Great news to hear the kids from Featherston School have earned a finals spot in a national school garden contest.
Tui and Mitre 10 Mega sponsor what must surely be one of the most worthwhile projects for children that there is.
From those comments you can gather I am an avid gardener, from a long line of gardeners, and one who learned most of the "tricks" on how to produce good vegetables, fruit and flowers from my father - but not from him exclusively.
I also learned quite a bit from being a school gardener - indeed school gardening captain - at Greytown School many, many moons ago.
In hindsight, what was learned about gardening ranks as just as important to my future life, and the enjoyment of it, as anything else learned at school.
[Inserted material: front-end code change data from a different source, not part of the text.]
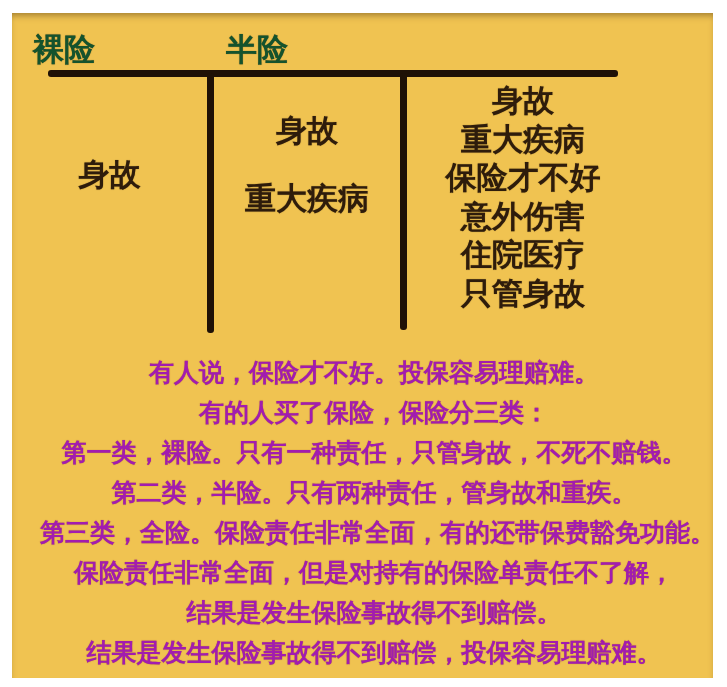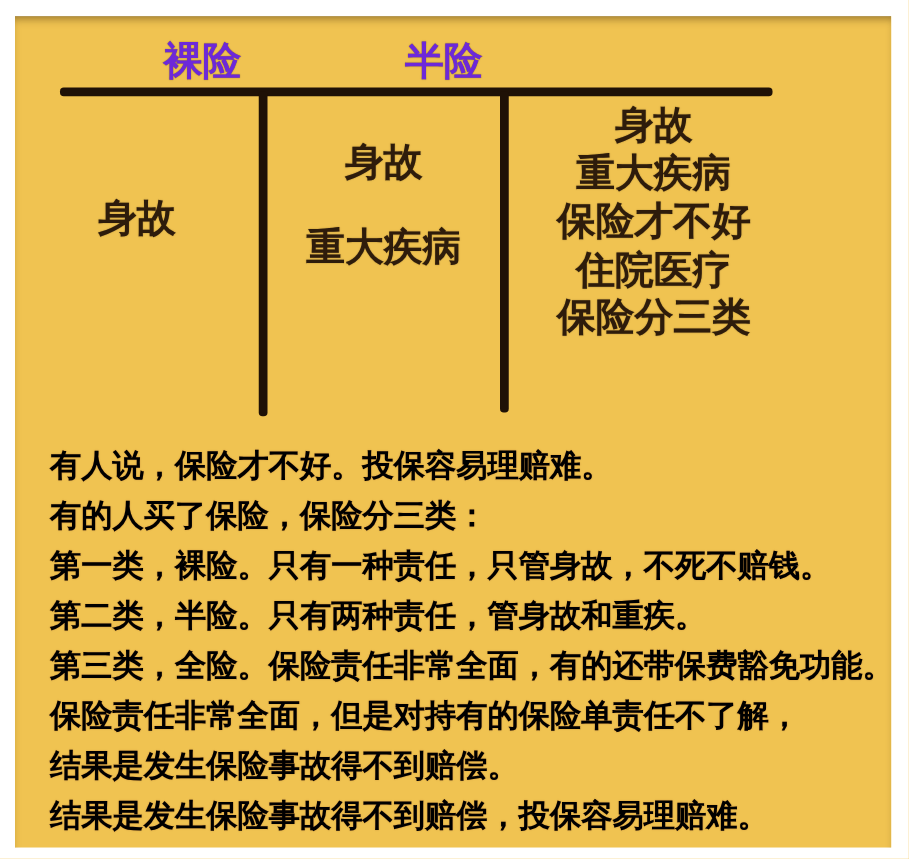"裸险" .hdr { color: #6d28d9 -> #14532d; text-align: right -> left }
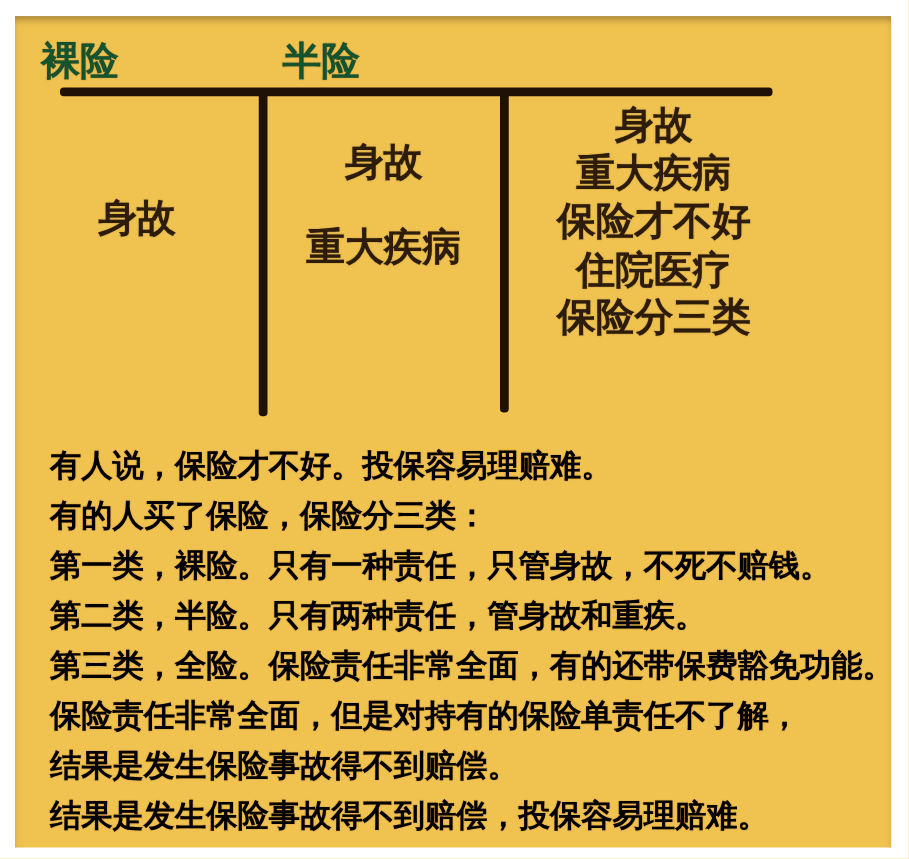"意外伤害" div.cell-text { html: none -> <div>意外伤害</div> }
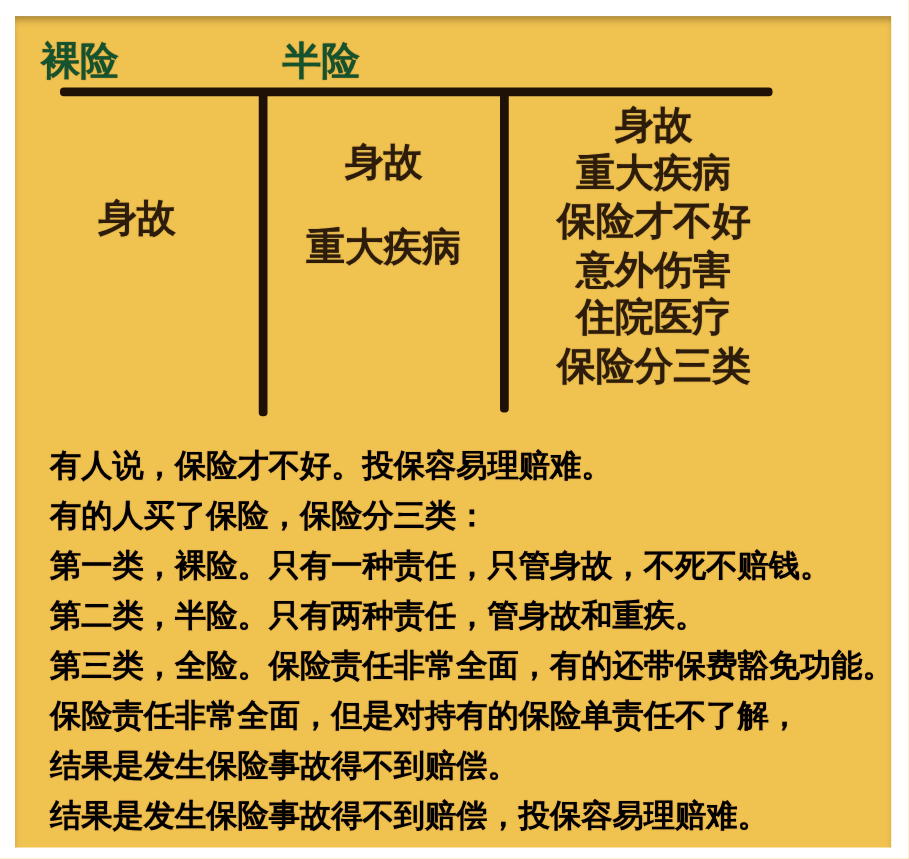"保险分三类" div.cell-text { text: 保险分三类 -> 只管身故 }
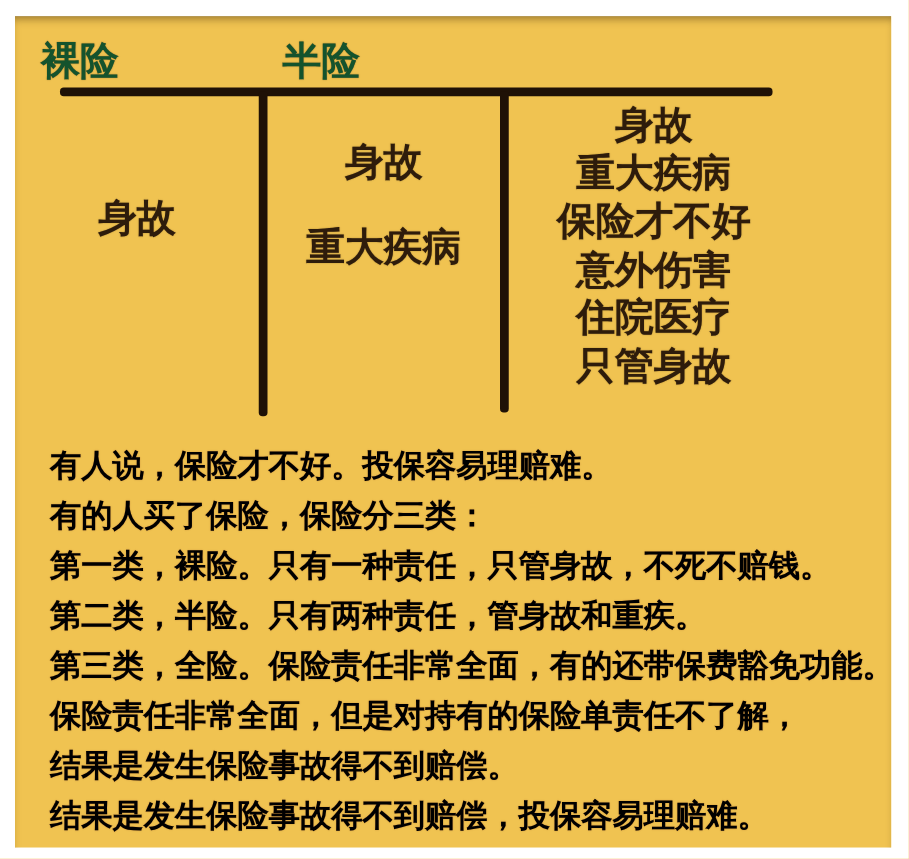"有人说，保险才不好。投保容易理赔难。" .para-line { color: #000000 -> #a21caf; text-align: none -> center }
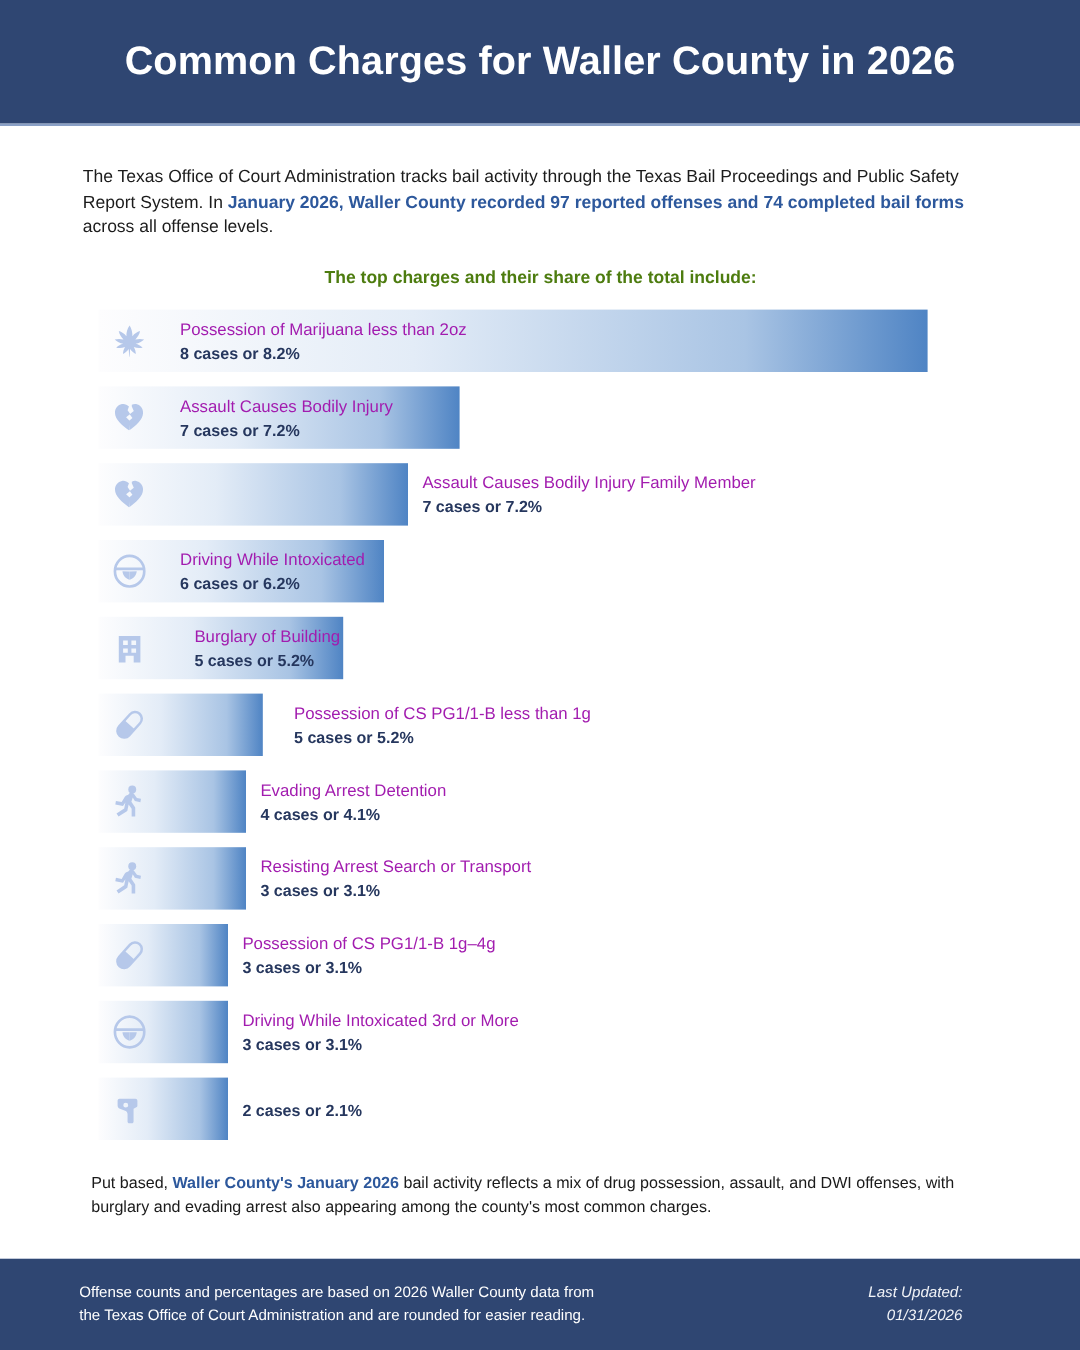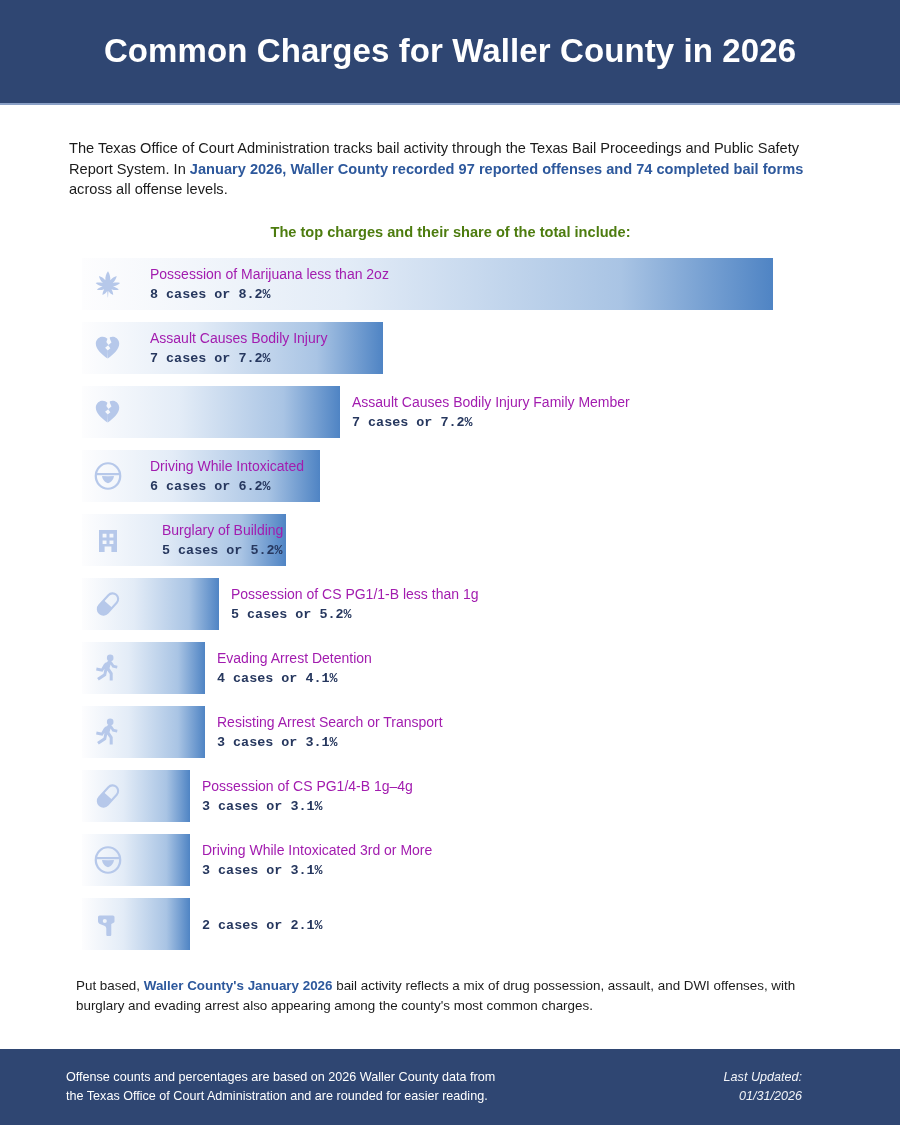"8 cases or 8.2%" .bar-value { font-family: Liberation Mono, monospace -> none }
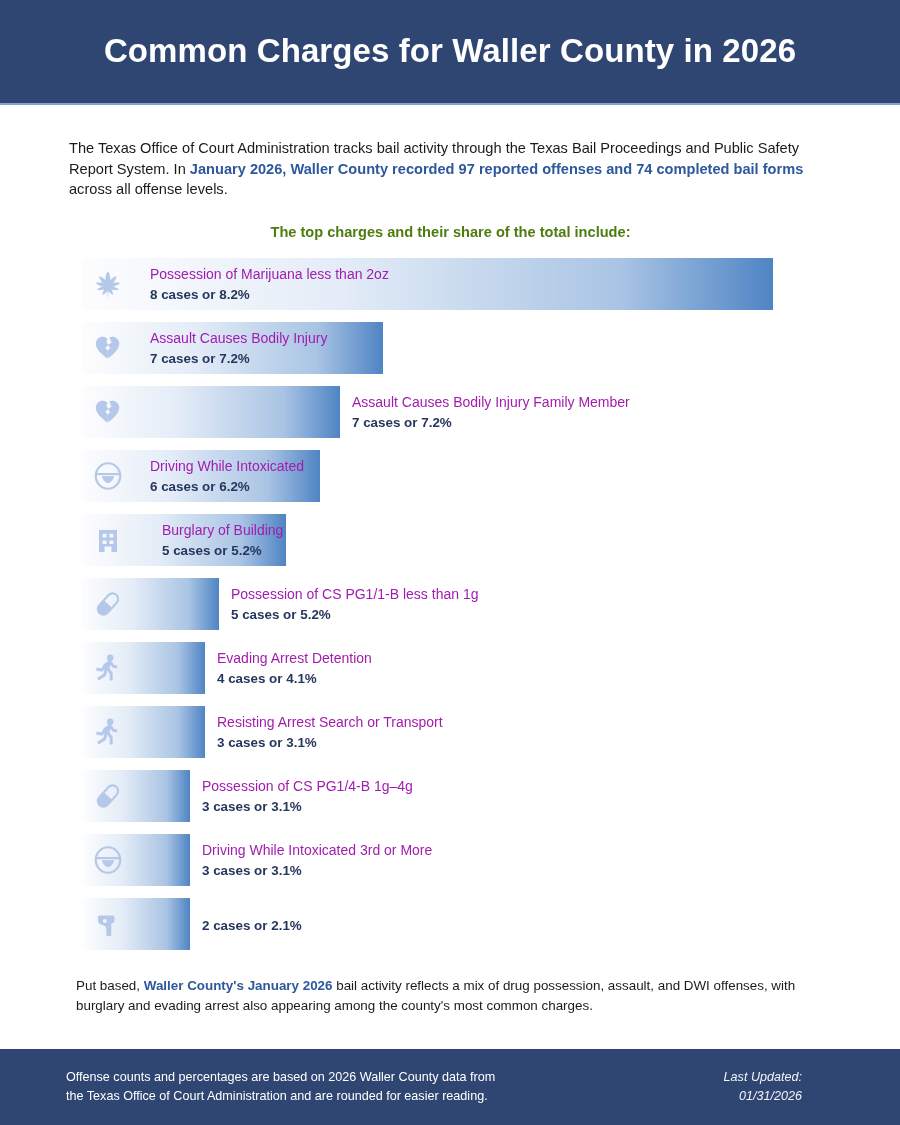"Possession of CS PG1/1-B less" div.bar-text { left: 231px -> 245px }
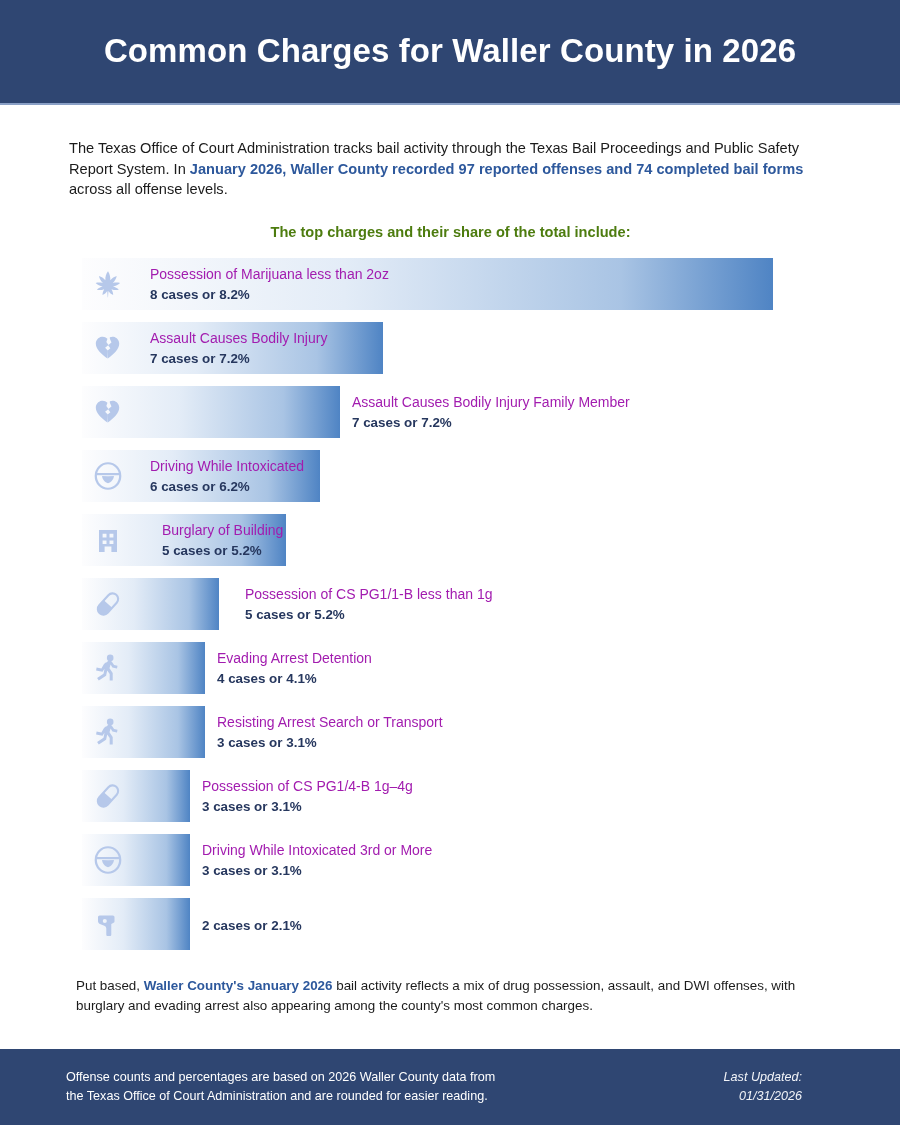"Possession of CS PG1/4-B 1g–4g" div.bar-label { text: PG1/4-B -> PG1/1-B }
The Featherston School gardeners have to all intents and purposes excelled by producing a great garden, which also features an orchard, complete with an irrigation system and a hydroponics unit.
Hydroponics were unheard of when I was a kid at Greytown School but I have no doubt growing hydroponically is a wonderful experience.
The produce which will come from the Featherston School garden, and any prizes that result from being a finalist in the contest, are actually secondary to the real importance of the project.
The greatest benefit by far is the teaching of how to become a successful gardener, and provider, for life.
To borrow a much used phrase: "Give a man a fish and you feed him for a day, teach him how to fish and you feed him for life."
In this instance, substitute fish for vegetable and ... well you get my drift.
If I can be a little presumptuous, I have a small tip to pass on to the Featherston School gardeners, one I recall from my own school days.
That is when the day is done, and the garden tended, remember it is important to wash off your implements before putting them back in the shed. Sounds simple but it is important.
No rust, no decay and you will have good implements to last you a lifetime, to sit alongside the gardening knowledge gained at Featherston School.